Jioni A. Lewis, Ph.D.
Dr. Jioni Lewis is an Associate Professor of Counseling Psychology at the University of Maryland, College Park. Her research is focused on investigating the influence of discrimination on the mental and physical health of people of color, with a specific focus on the impact of gendered racism on Black women’s health and well-being. She also examines cultural protective factors that buffer individuals against the negative effects of gendered racism, such as gendered racial identity, cultural forms of coping, resistance, and radical healing. Dr. Lewis has received several national awards for her research and scholarship, including the 2019 Emerging Professional Contributions to Research Award from the Society for the Psychological Study of Culture, Ethnicity, and Race (APA Division 45), the 2020 Social Justice Award from the Society of Counseling Psychology (APA Division 17), and the 2020 Emerging Leader for Women in Psychology Award from the Committee on Women in Psychology. She has also been an active leader in the Psychology of Black Women (APA Division 35, Section 1) serving as the President from 2020-2022.
Della V. Mosley, Ph.D.
Dr. Della V. Mosley is a Black queer healer, scholar-activist, and spacemaker who uses Black feminist approaches to facilitate holistic wellness for people of the global majority, particularly Black people and all queer and transgender People of Color. She was an Assistant Professor in an APA-accredited Counseling Psychology PhD Program where she created the Wellness, Equity, Love, Liberation, and Sexuality (or WELLS) Healing and Research Collective, which she continues to lead and has now transitioned into a non-profit as The WELLS Healing Center. The WELLS Healing Center provides workshops and training for mental health and wellness healers that incorporates scholarship and activism. Dr. Mosley co-founded Academics for Black Survival and Wellness and is an American Psychological Association (APA) Minority Fellow.
Helen A. Neville, Ph.D.
Dr. Helen A. Neville is a professor of Educational Psychology and African American Studies at the University of Illinois at Urbana-Champaign, where she directs the Liberation Lab.
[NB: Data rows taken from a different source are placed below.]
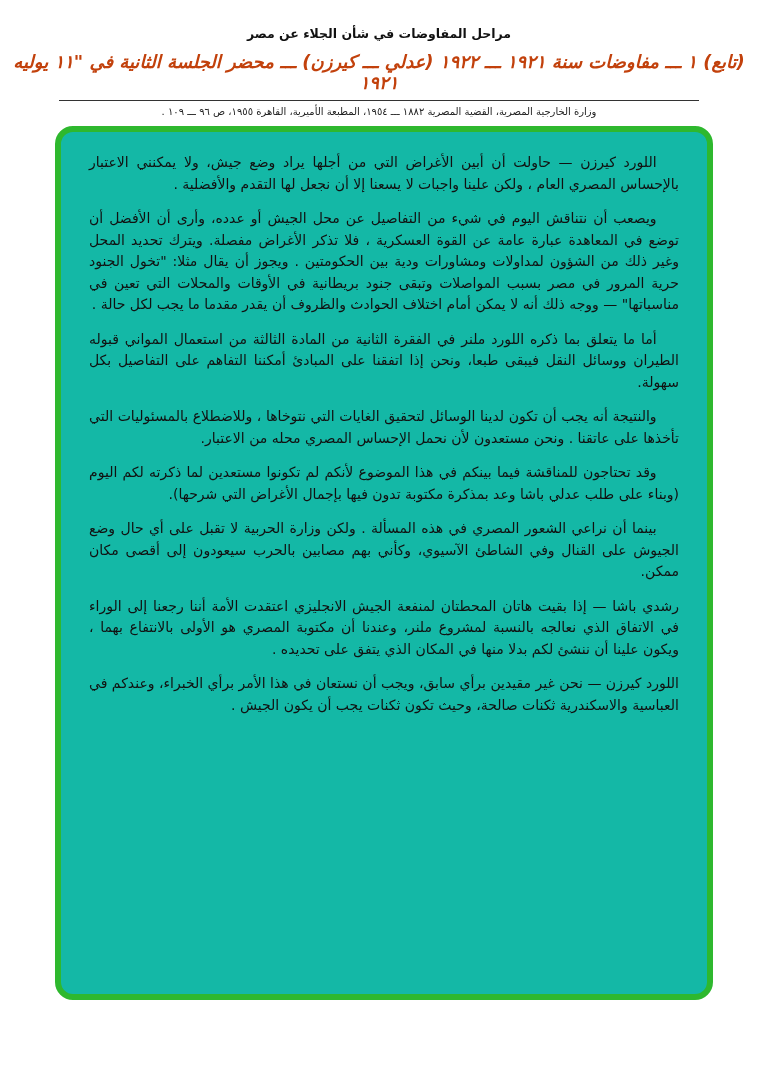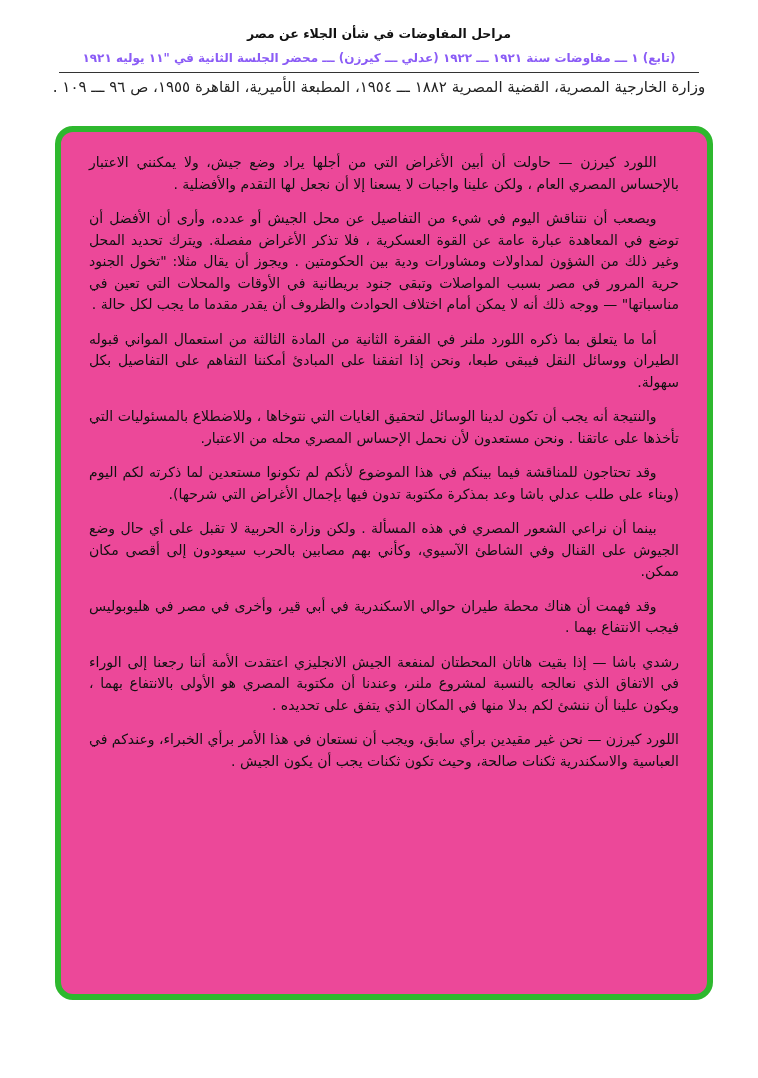"(تابع) ١ ـــ مفاوضات سنة" .header-subtitle { color: #8b5cf6 -> #c2410c; font-size: 12px -> 18px; font-style: none -> italic }
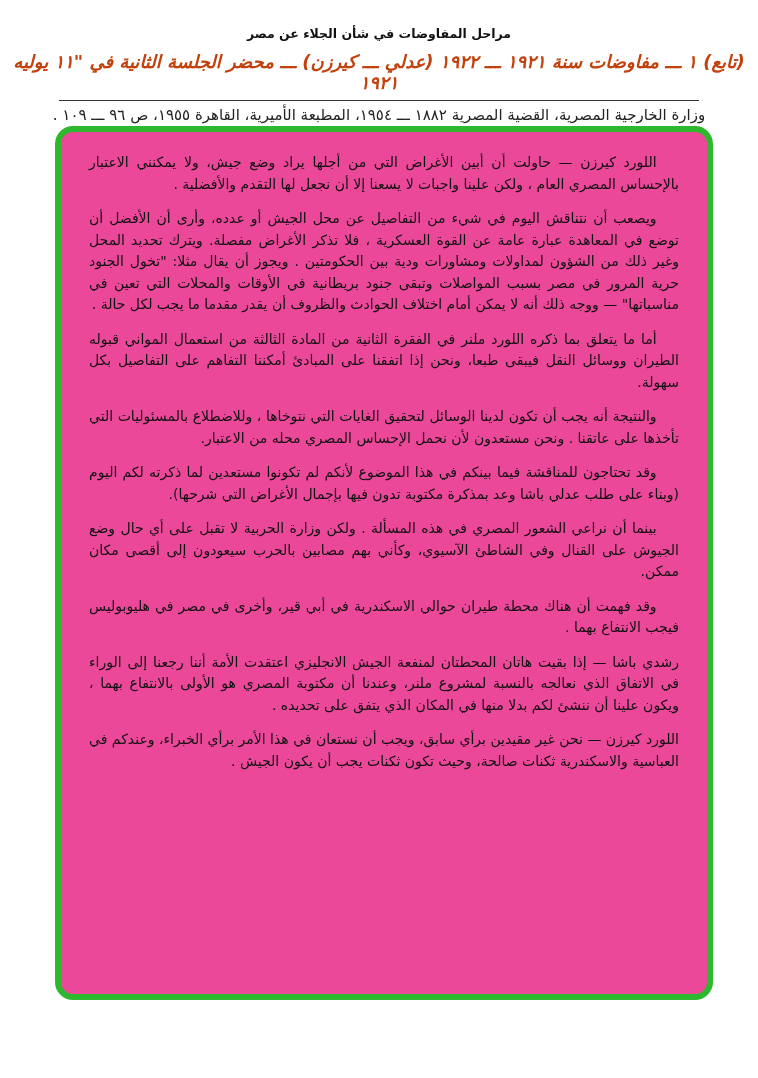"وزارة الخارجية المصرية، القضية المصرية" .header-source { font-size: 15px -> 10px }
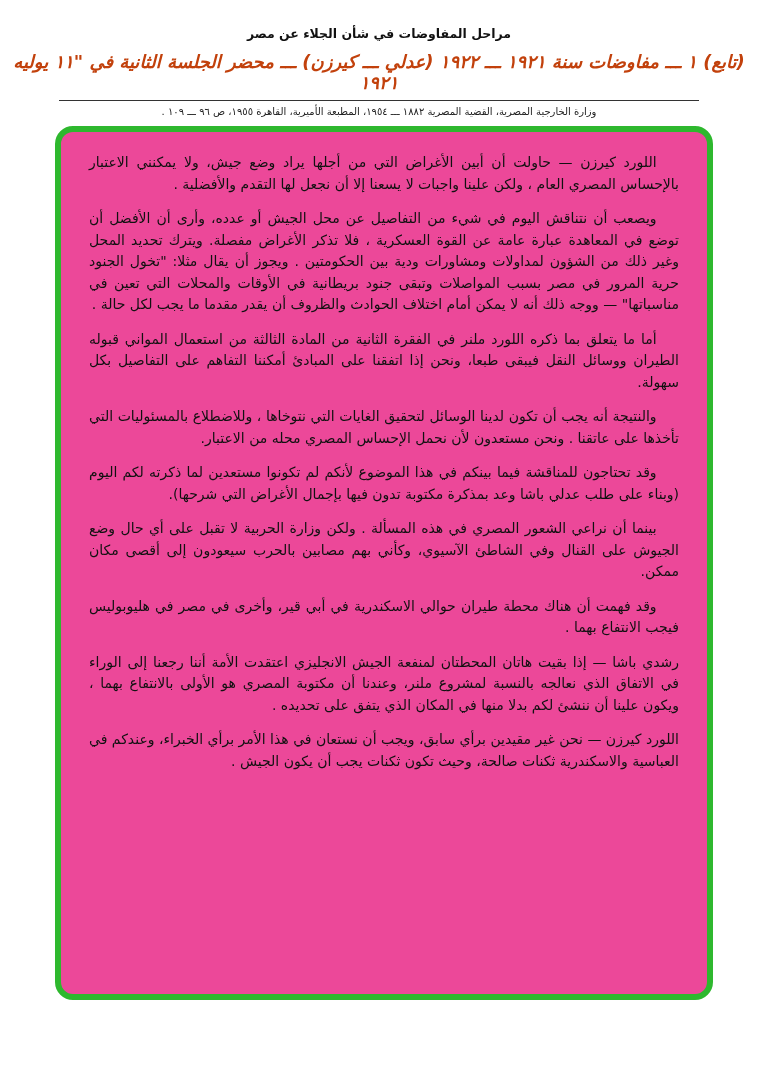"اللورد كيرزن — حاولت أن" .doc-frame { background: #ec4899 -> #14b8a6 }
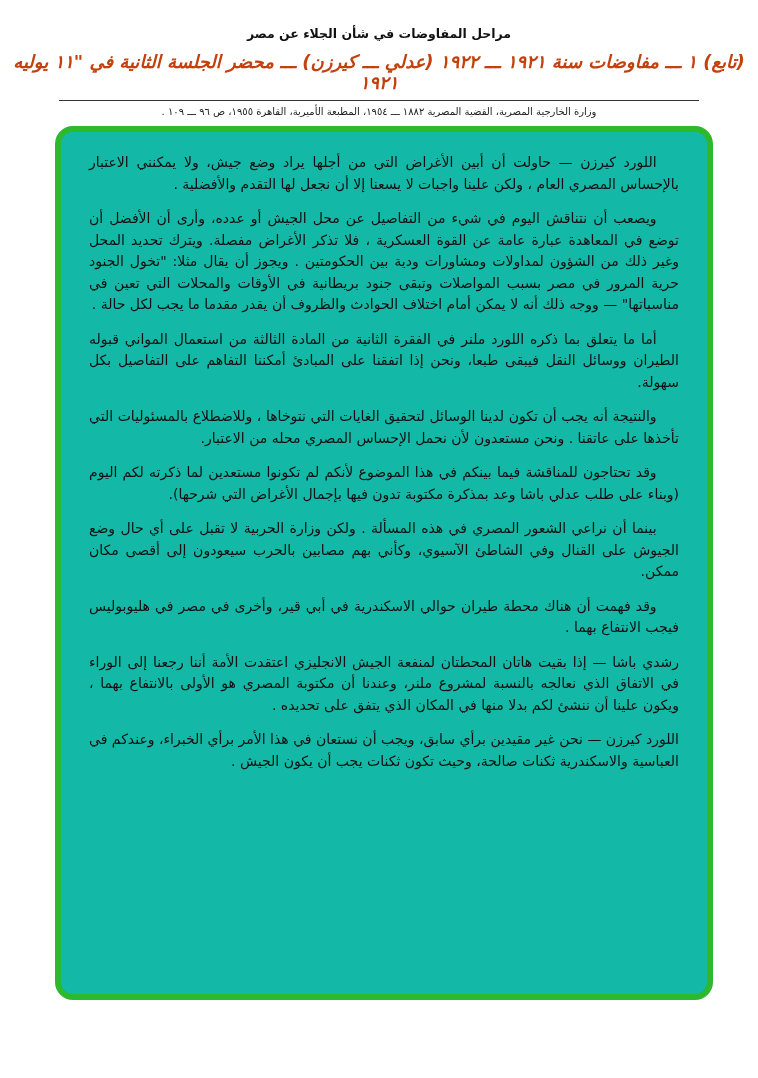"وقد فهمت أن هناك محطة" p.para { html: <p>وقد فهمت أن هناك محطة طيران حوالي الاسكندرية في أبي قير، وأخرى في مصر في هليوبوليس فيجب الانتفاع بهما .</p> -> none }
Dr. Neville has held leadership positions on campus and nationally. She is the past president of the Society for the Psychological Study of Culture, Ethnicity, and Race (APA Div. 45). She has co-edited and (co)-authored numerous publications in the areas of race, racism, and racial identity, healing and liberation. Dr. Neville has been recognized for her research and mentoring efforts including receiving the Association of Black Psychologists’ Distinguished Psychologist of the Year award, the APA Minority Fellowship Award, Dalmas Taylor Award for Outstanding Research Contribution, APA Graduate Students Kenneth and Mamie Clark Award, the APA Division 45 Charles and Shirley Thomas Award for mentoring/contributions to African American students/community, and the Winter Roundtable Janet E. Helms Mentoring Award.